RASC News Agency: Dorothy Shea, the United States representative to the United Nations Security Council, announced during a recent session that Washington’s policy toward Afghanistan is undergoing a thorough strategic reassessment, with a narrowed focus on safeguarding U.S. national security interests. According to Shea, current U.S. priorities center on neutralizing transnational terrorist threats and ensuring the release of American citizens unlawfully detained in Afghanistan, particularly under the Taliban regime. More than three years after the Taliban’s abrupt return to power, Afghanistan remains in a state of protracted humanitarian collapse and institutional paralysis, exacerbated by Taliban misgovernance and the systematic dismantling of civil society. Shea emphasized that the international community can no longer tolerate the group’s pattern of hollow pledges and symbolic gestures.
“The time for empty promises has passed,” she stated. “The Taliban must demonstrate through credible, verifiable action that they are willing to uphold their obligations. The world cannot afford to be lulled by rhetoric while the Afghanistani people endure repression.” Shea pointed to the severe deterioration of public freedoms, particularly for Afghanistani women and girls, whose right to education, employment, and participation in public life has been ruthlessly stripped away. The Taliban’s so-called governance, she stressed, continues to erode Afghanistan’s social and economic foundations, and has plunged the country into international isolation.
The U.S. envoy further noted that while the Biden administration remains committed to practical engagement, that engagement is conditional and grounded in real outcomes not political theater. “This administration, like its predecessor, is guided by a policy of realism. We will measure progress by what the Taliban do, not by what they claim.” She warned that Afghanistan’s continued use as a potential safe haven for terrorist groups poses a transnational threat, one that demands collective action from the international community.

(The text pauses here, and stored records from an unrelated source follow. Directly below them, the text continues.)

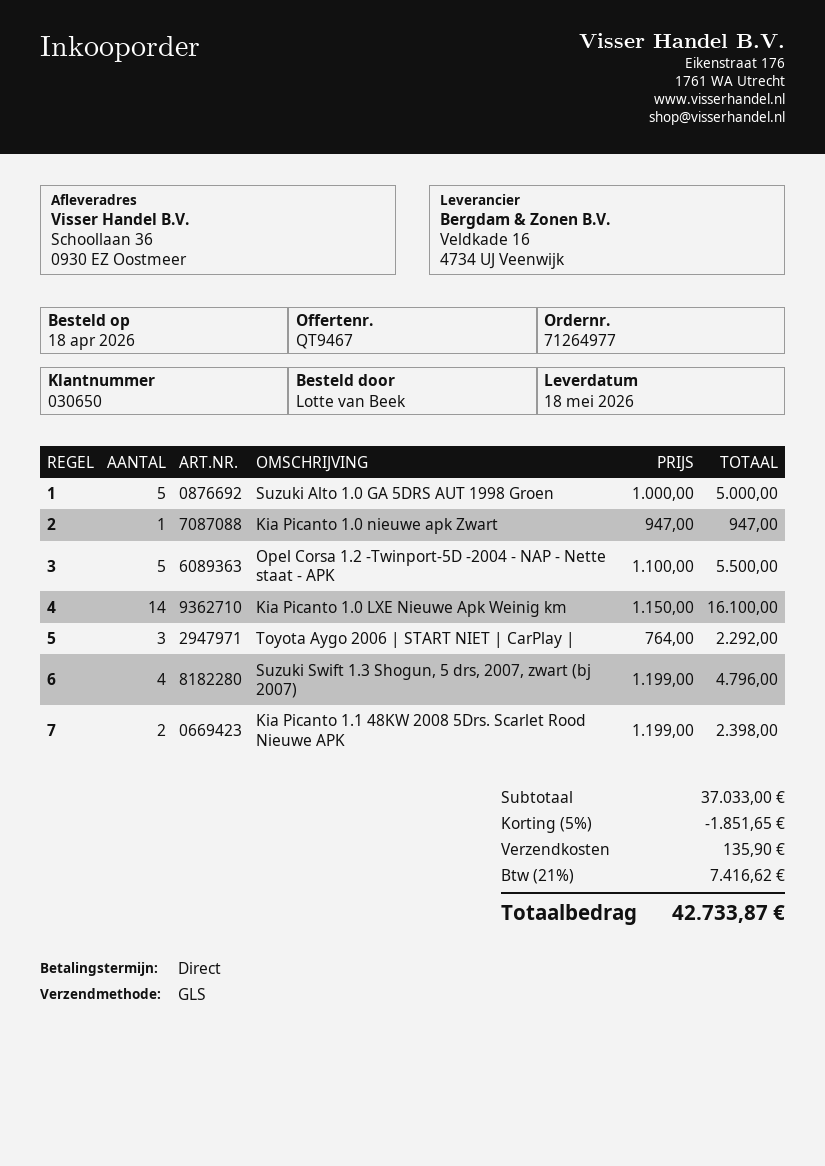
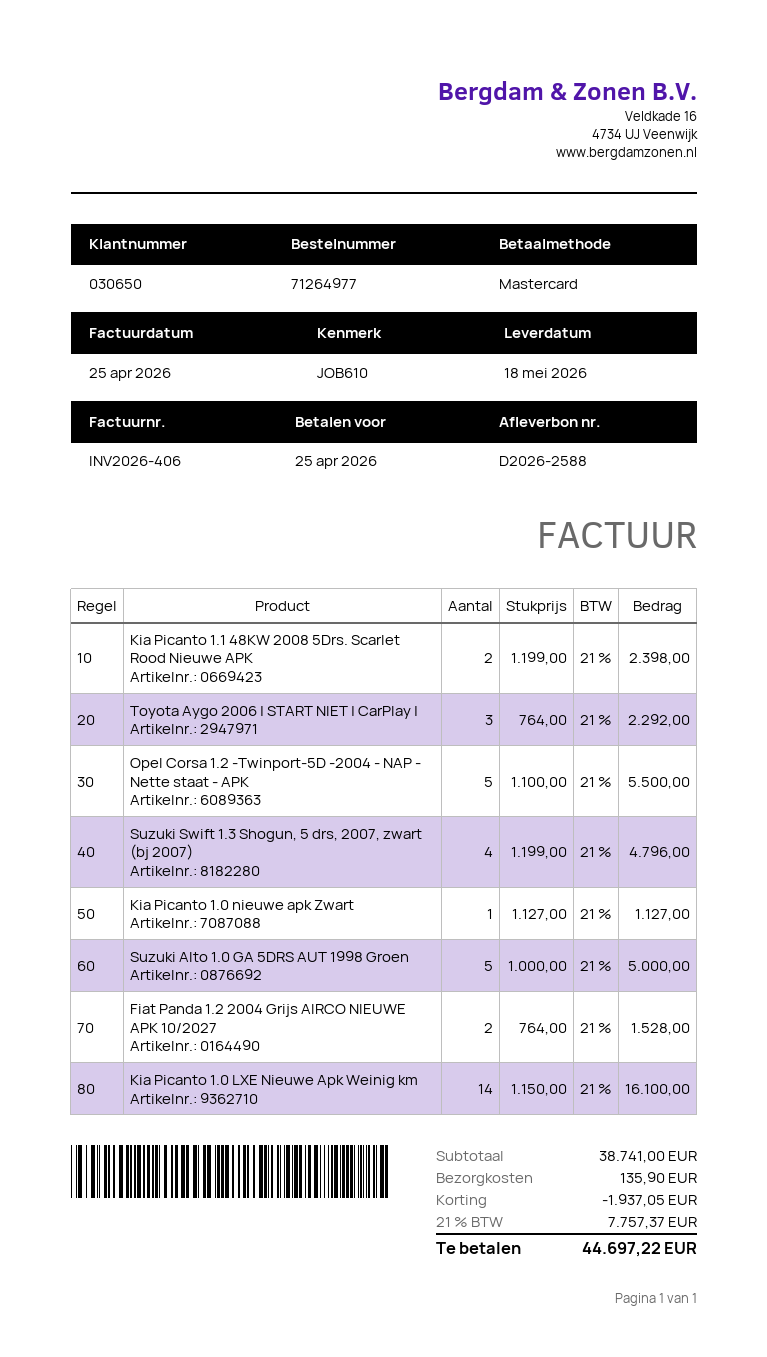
Kia Picanto 1.0 nieuwe apk Zwart: 1 x 947.00 = 947.00 -> 1 x 1127.00 = 1127.00
Fiat Panda 1.2 2004 Grijs AIRCO NIEUWE APK 10/2027: none -> 2 x 764.00 = 1528.00
subtotal: 37033.00 -> 38741.00
discount: 1851.65 -> 1937.05
tax: 21% = 7416.62 -> 21% = 7757.37
total: 42733.87 -> 44697.22

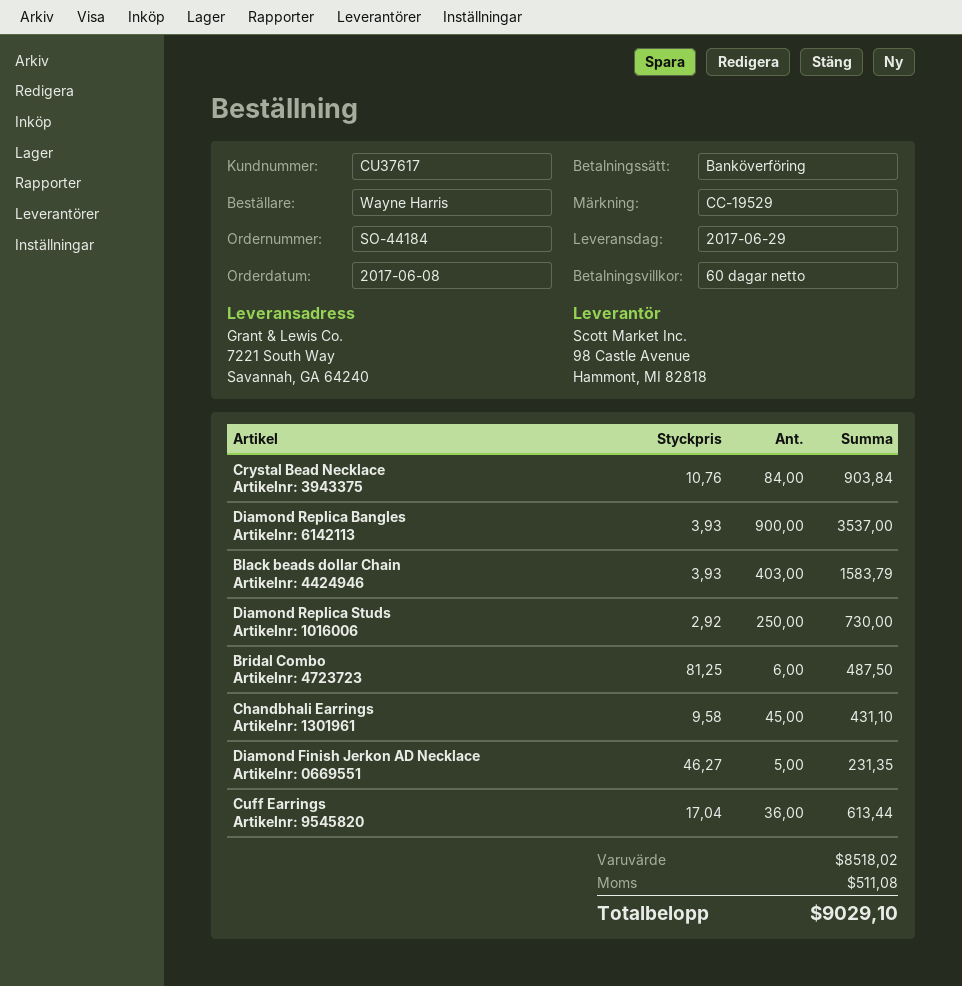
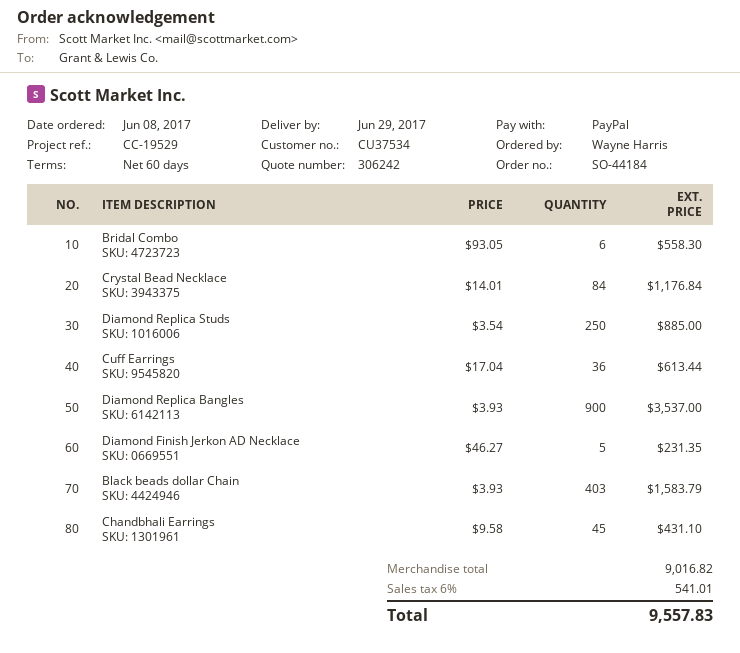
customer number: CU37617 -> CU37534
payment method: bank transfer -> PayPal
Crystal Bead Necklace: 84 x 10.76 = 903.84 -> 84 x 14.01 = 1176.84
Diamond Replica Studs: 250 x 2.92 = 730.00 -> 250 x 3.54 = 885.00
Bridal Combo: 6 x 81.25 = 487.50 -> 6 x 93.05 = 558.30
subtotal: 8518.02 -> 9016.82
tax: 511.08 -> 541.01
total: 9029.10 -> 9557.83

“Terrorism respects no borders,” Shea reminded Council members. “Any failure to act decisively will have global repercussions.” Shea also addressed the intensifying humanitarian crisis, stressing that nearly four years after the Taliban’s takeover, millions of Afghanistani citizens remain trapped in extreme poverty, joblessness, and despair. These conditions, she argued, are not merely the consequence of geopolitical upheaval, but the direct result of Taliban policies that prioritize ideological rigidity over national recovery. “Afghanistan’s collapse is not accidental,” she said. “It is the predictable outcome of a regime that governs by exclusion, silences dissent, and punishes its own people under the pretext of religious authority.”
In her closing remarks, Shea reaffirmed that sustainable change in Afghanistan must be driven from within, but insisted that any such transformation will remain elusive as long as the Taliban continue to defy international norms and human rights frameworks. “If the Taliban truly seek legitimacy, they must prove it not with words, but with actions. They must engage in meaningful dialogue, respect fundamental freedoms, and demonstrate that they are willing to build an inclusive and stable future. Until then, the world will not, and must not, remain silent.”